This repository contains implementations of tasks I received as homework for a job application as a C++ developer specializing in parallel CPU/GPU development.
- Input data: sequence of 1 million integers from 1 to 100.
- The task is to implement compression and then decompression of this sequence.
- Implementation should be multithreaded and should be ran on CPU.
- The task is to generate a sequence of 10 million int32 integers with at maximum 1000 unique values and implement an algorithm for obtaining all the values that are only occur once in the sequence.
- The generation of a sequence should be on CPU and the algorithm for unique values should be on GPU.
- The formulation of the first task (based on the restrictions that all integers are in range [1...100]) looked like it meant to be a compression of a sorted sequence (or a compression where the order of a sequence could be lost) so i implemented both variants of the task: the folder SetCompression containts the solution for the case in which the order after decompression doesn't matter and folder VectorCompression contains the solution for the case in which the order matters.
- For integer compression in real world scenario i would use an existing solution with suiting license for commercial use and optimized for given architechture such as https://github.com/lemire/FastPFor and https://github.com/lemire/SIMDCompressionAndIntersection and would just dynamically link the library.
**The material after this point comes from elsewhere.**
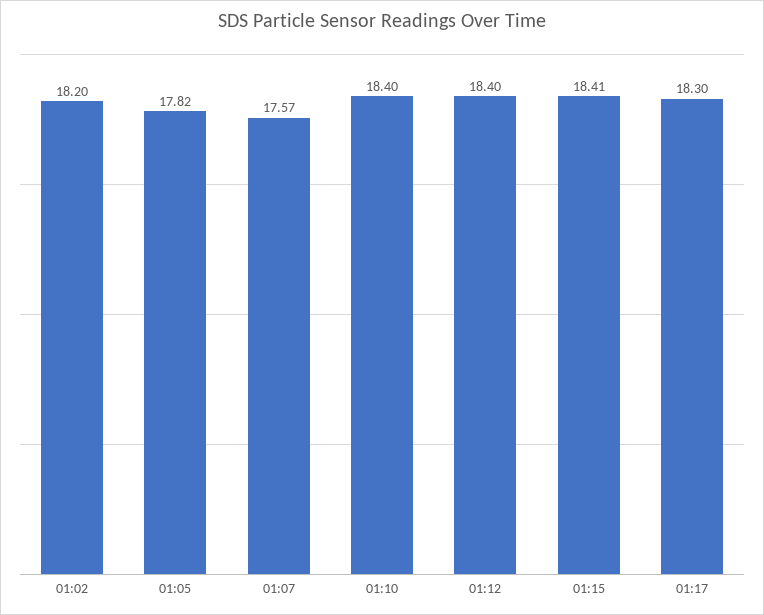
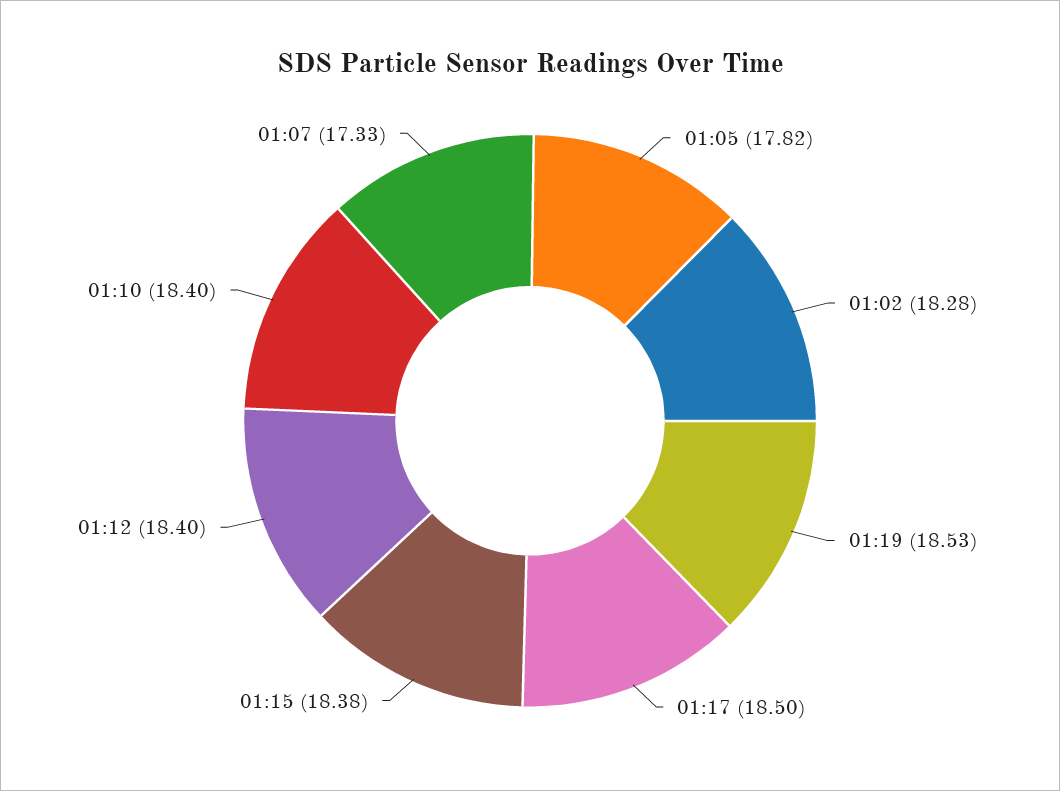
01:02: 18.2 -> 18.28
01:07: 17.57 -> 17.33
01:15: 18.41 -> 18.38
01:17: 18.3 -> 18.5
01:19: none -> 18.53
- The main idea behind the implementation is that there could be lots of ways to store the data (Huffman coding, VLE, Delta encoding, etc) but the interfaces needed for the task are the same. That's why the inheritance from DataFormat class was used.
- The implementation tries to use as little space in RAM as possible, that's why move semantics are used and all the stl structures such as hash maps are avoided.
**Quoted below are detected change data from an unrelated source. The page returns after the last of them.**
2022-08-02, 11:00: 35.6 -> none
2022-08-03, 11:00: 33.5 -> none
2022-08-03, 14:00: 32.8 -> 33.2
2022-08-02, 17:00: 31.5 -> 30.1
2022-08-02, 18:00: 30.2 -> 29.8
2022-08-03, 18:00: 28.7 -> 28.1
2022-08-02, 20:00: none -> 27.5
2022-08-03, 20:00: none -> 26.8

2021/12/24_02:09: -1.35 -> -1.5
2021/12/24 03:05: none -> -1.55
- The decompressed data is stored in RAM but the implementation allows it to be easily saved in binary files if needed.
- I also included the generation of JSON files so it would be easy to analyze/interpret/debug the results with a python scripts.
- The implementation uses stl containers instead of dynamic memory allocation with new but ensures that the capacity of the containers is restricted to take as little space in memory as possible.
- The Huffman coding was promising for the second approach of data compression but it still had too much of an overhead for containing a tree for the given input formats so the criteria for automated choosing of the Huffman algorithm was made more strict.
- Since CUDA is the only GPU parallel programming kit i'm familiar with and i'm driving Apple Silicon chip the testing were done on Jupyter Notebook on free GPU resources in Kaggle.
- The main idea behind implementation is that there's not a lot of unique values, so each CUDA thread could iterate over it's chunk of data and atomically update the histogram for each element. This step was slightly optimized by the use of CUDA shared memory.
- After the initialization of histogram we could straight away send this histogram from device to host and it would be fine because the size of a histogram is pretty small and would be parsed in an instant on CPU. But it wasn't clear from the task formulation if it's allowed or not so i implemented the process of obtaining the result array on a GPU as well.
- The implementantion uses a cool trick called parallel prefix sum for a fast identification of indexes of unique integers in the output. Even though it's not the fastest implementation it still apllies a restriction on a UNIQUE_VALUES (it should be less than BLOCK_SIZE which is 1024) just for simplicity and demonstration of concept. It could be fixed with recursive calls.
- If i spent more time on this task i would for sure tune the parameters (block sizes, chunk sizes, etc), implement safety features for the CUDA interactions (checking err value after each API call) and implement a safe destructor.
As i spend just a bit over 2 days for these tasks there's still much that could be improved:
- The implementations obviously could use some documentation.
- Currently the main.cpp files do have functions that could be moved to a new modules such as json generation module, aggregation functions, etc.
- Constants in main.cpp files could be passed as executable arguments.
- Two Task1 implementations could be merged into one.
- CMake could be merged for all the tasks by implementing different targets.
- There's much could be improved structually, especially for the CUDA project which currently doesn't even use templates.